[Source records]
■ ■ ■ ■ ■

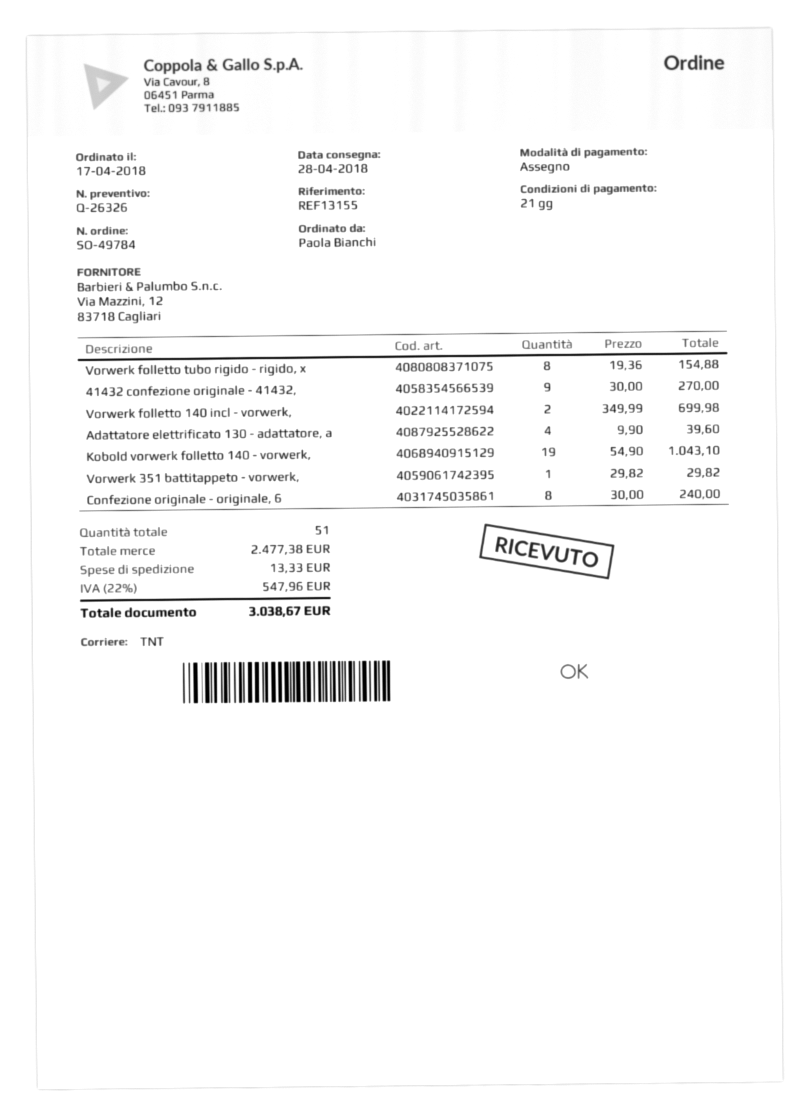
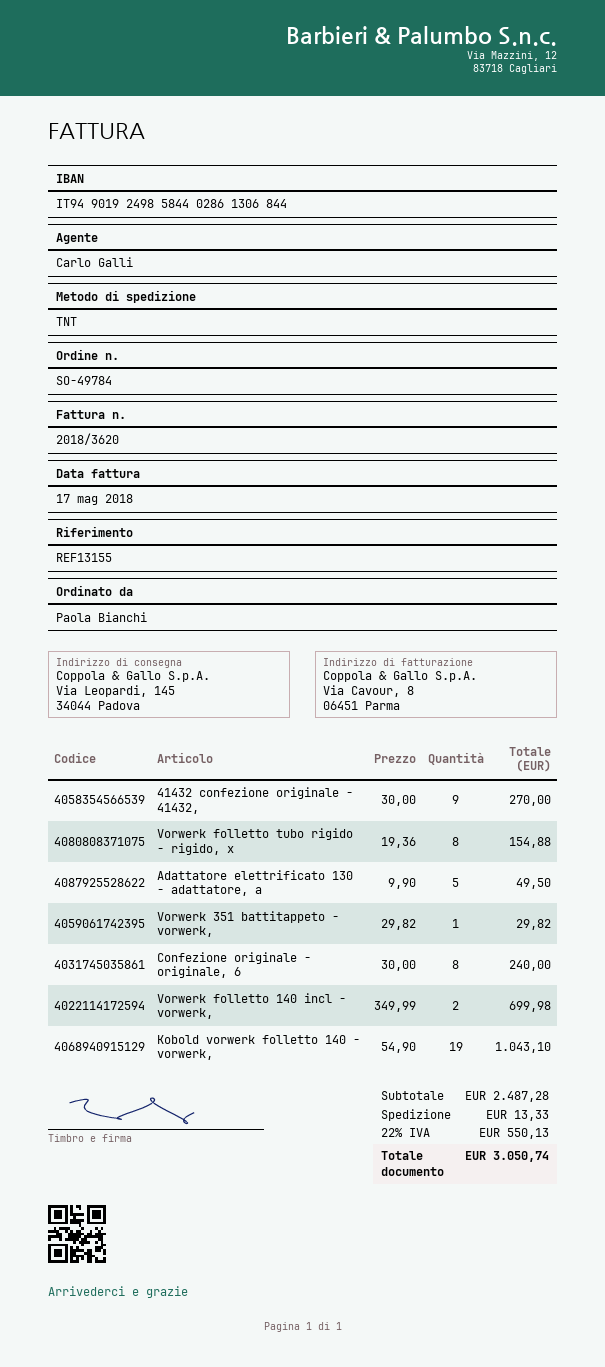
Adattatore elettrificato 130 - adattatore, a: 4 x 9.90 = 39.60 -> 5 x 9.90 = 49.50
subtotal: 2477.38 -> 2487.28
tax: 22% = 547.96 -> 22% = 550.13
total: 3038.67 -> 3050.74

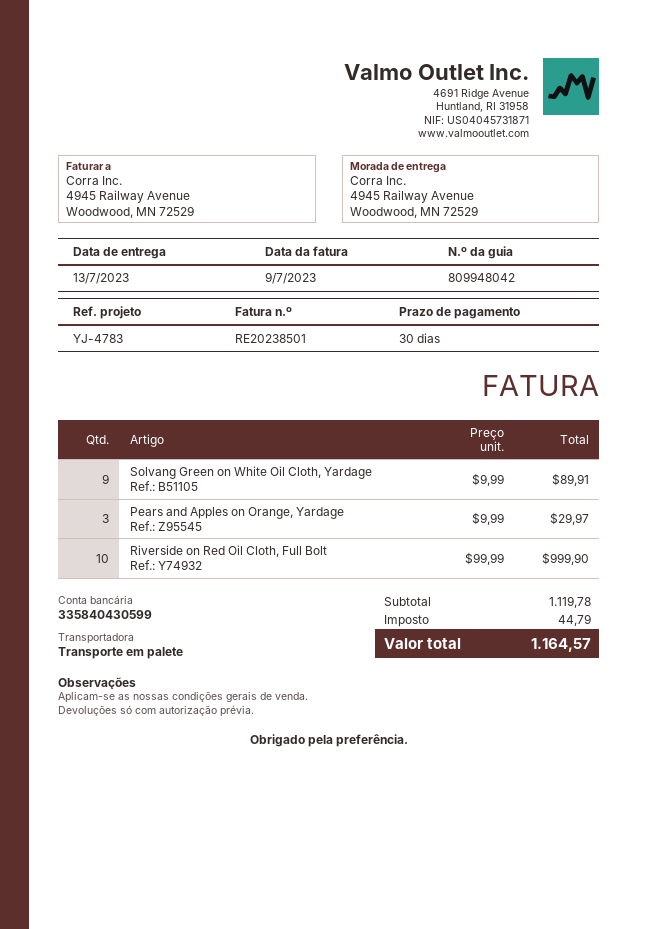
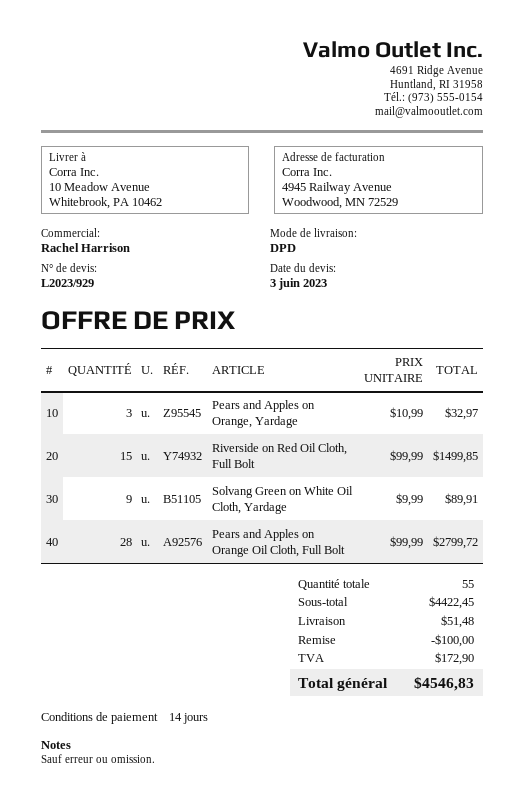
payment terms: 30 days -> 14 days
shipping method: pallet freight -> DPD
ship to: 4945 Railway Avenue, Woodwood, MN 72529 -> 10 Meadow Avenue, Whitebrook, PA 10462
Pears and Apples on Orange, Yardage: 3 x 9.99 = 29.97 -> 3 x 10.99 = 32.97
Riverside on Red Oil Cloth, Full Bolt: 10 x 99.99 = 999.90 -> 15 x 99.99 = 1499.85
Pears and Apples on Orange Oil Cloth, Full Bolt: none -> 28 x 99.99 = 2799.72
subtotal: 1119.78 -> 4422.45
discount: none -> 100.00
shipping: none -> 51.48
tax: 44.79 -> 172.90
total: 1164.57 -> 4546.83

■ ■ ■ ■ ■

(What is required)
Filter on the word "Cloth": copy each matching line from the entries above.

(Written solution)
Riverside on Red Oil Cloth, Full Bolt: 10 x 99.99 = 999.90 -> 15 x 99.99 = 1499.85
Pears and Apples on Orange Oil Cloth, Full Bolt: none -> 28 x 99.99 = 2799.72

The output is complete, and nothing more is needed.